7. Uit het dossier blijkt dat de besluiten van 25 februari 2021 zijn verzonden naar het door eiseres zelf bij verweerder opgegeven correspondentieadres. Bovendien is een afschrift van deze besluiten bij brief van 26 februari 2021 aan de (bij verweerder bekende) gemachtigde van eiseres toegezonden. Niet aannemelijk is dat er sprake is geweest van mislukte verzending. Uit het bezwaarschrift van 9 april 2021 blijkt namelijk dat de gemachtigde van eiseres de besluiten van 25 februari 2021 heeft ontvangen en daarmee dus bekend was. Hiermee staat vast dat de besluiten van 25 februari 2021 op de voorgeschreven wijze bekend zijn gemaakt.

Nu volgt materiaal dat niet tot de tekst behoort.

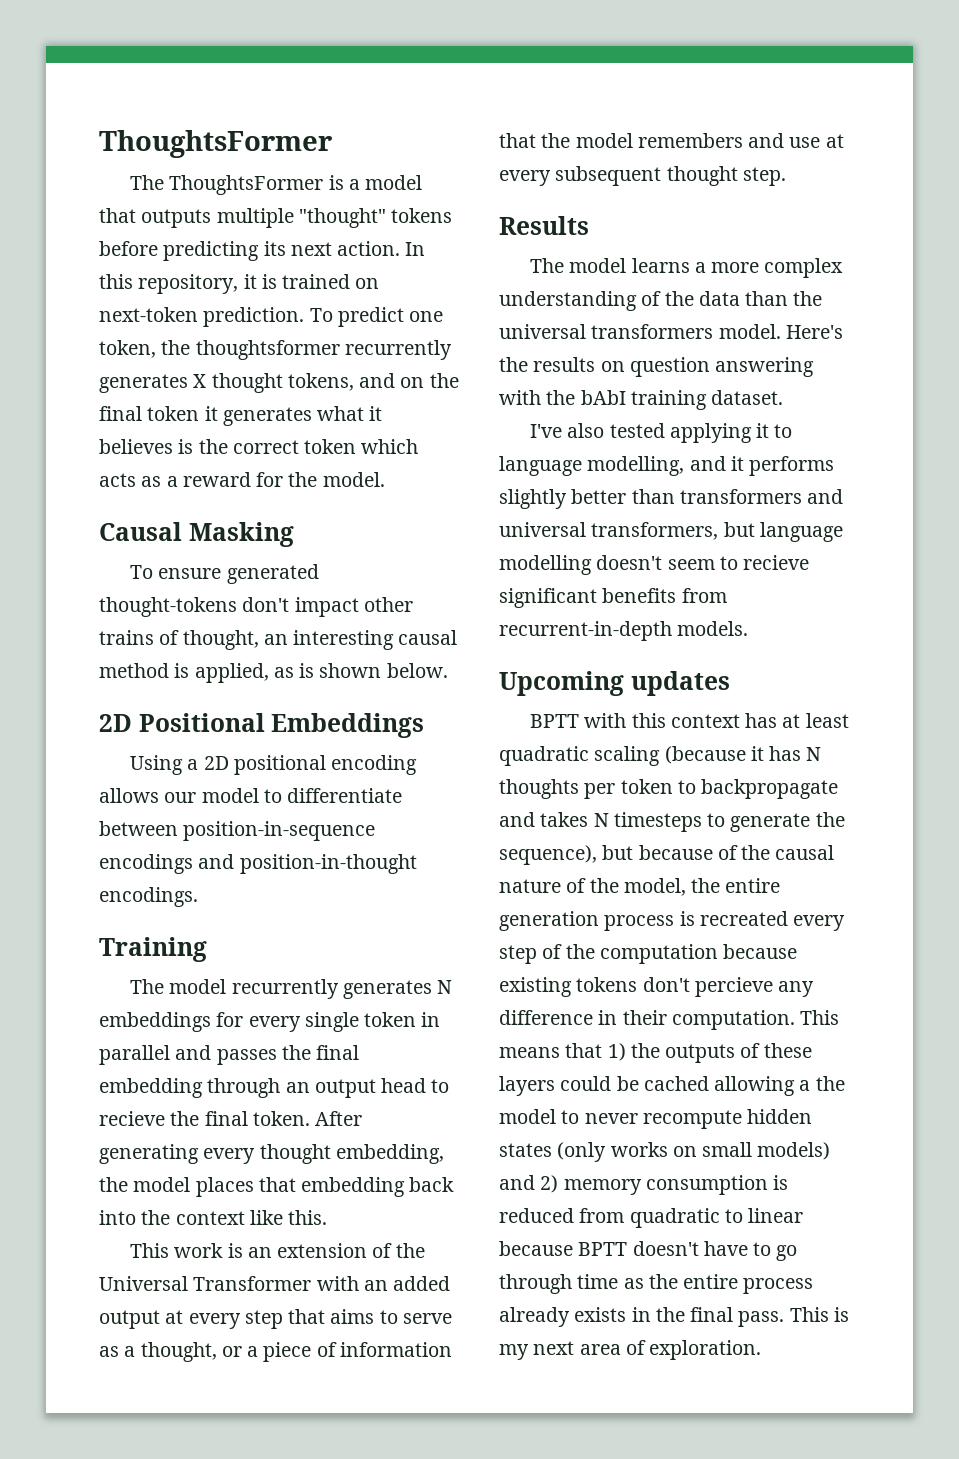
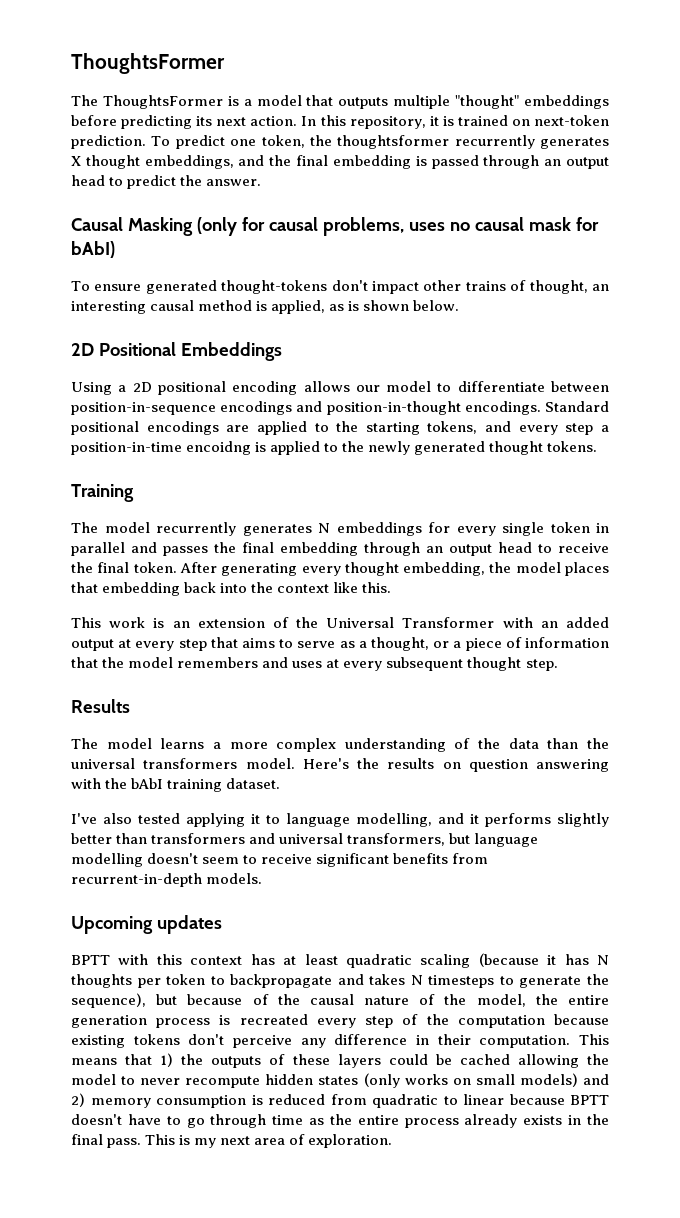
- The ThoughtsFormer is a model that outputs multiple "thought" tokens before predicting its next action.
+ The ThoughtsFormer is a model that outputs multiple "thought" embeddings before predicting its next action.
- To predict one token, the thoughtsformer recurrently generates X thought tokens, and on the final token it generates what it believes is the correct token which acts as a reward for the model.
- Causal Masking
+ To predict one token, the thoughtsformer recurrently generates X thought embeddings, and the final embedding is passed through an output head to predict the answer.
+ Causal Masking (only for causal problems, uses no causal mask for bAbI)
+ Standard positional encodings are applied to the starting tokens, and every step a position-in-time encoidng is applied to the newly generated thought tokens.
- The model recurrently generates N embeddings for every single token in parallel and passes the final embedding through an output head to recieve the final token.
+ The model recurrently generates N embeddings for every single token in parallel and passes the final embedding through an output head to receive the final token.
- This work is an extension of the Universal Transformer with an added output at every step that aims to serve as a thought, or a piece of information that the model remembers and use at every subsequent thought step.
+ This work is an extension of the Universal Transformer with an added output at every step that aims to serve as a thought, or a piece of information that the model remembers and uses at every subsequent thought step.
- I've also tested applying it to language modelling, and it performs slightly better than transformers and universal transformers, but language modelling doesn't seem to recieve significant benefits from recurrent-in-depth models.
+ I've also tested applying it to language modelling, and it performs slightly better than transformers and universal transformers, but language modelling doesn't seem to receive significant benefits from recurrent-in-depth models.
- BPTT with this context has at least quadratic scaling (because it has N thoughts per token to backpropagate and takes N timesteps to generate the sequence), but because of the causal nature of the model, the entire generation process is recreated every step of the computation because existing tokens don't percieve any difference in their computation.
+ BPTT with this context has at least quadratic scaling (because it has N thoughts per token to backpropagate and takes N timesteps to generate the sequence), but because of the causal nature of the model, the entire generation process is recreated every step of the computation because existing tokens don't perceive any difference in their computation.
- This means that 1) the outputs of these layers could be cached allowing a the model to never recompute hidden states (only works on small models) and 2) memory consumption is reduced from quadratic to linear because BPTT doesn't have to go through time as the entire process already exists in the final pass.
+ This means that 1) the outputs of these layers could be cached allowing the model to never recompute hidden states (only works on small models) and 2) memory consumption is reduced from quadratic to linear because BPTT doesn't have to go through time as the entire process already exists in the final pass.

Het betoog van eiseres dat hiervan geen sprake is geweest, faalt.
8. Van de kant van eiseres zijn geen feiten of omstandigheden aangevoerd op grond waarvan zou moeten worden geoordeeld dat sprake is van een verschoonbare termijnoverschrijding. Hieruit volgt dat verweerder het bezwaar van eiseres terecht niet-ontvankelijk heeft verklaard.
9. Het beroep is derhalve ongegrond.
10. Voor een proceskostenveroordeling bestaat geen aanleiding.

Beslissing

De rechtbank verklaart het beroep ongegrond.
Deze uitspraak is gedaan door mr. C.J. Waterbolk, rechter, in aanwezigheid van A. Jansen, griffier. De beslissing is in het openbaar uitgesproken op 22 november 2022.
griffier rechter
Afschrift verzonden aan partijen op:

Rechtsmiddel

Tegen deze uitspraak kan binnen zes weken na de dag van verzending daarvan verzet worden ingesteld bij deze rechtbank. De indiener van het verzetschrift kan daarbij vragen in de gelegenheid te worden gesteld over het verzet te worden gehoord.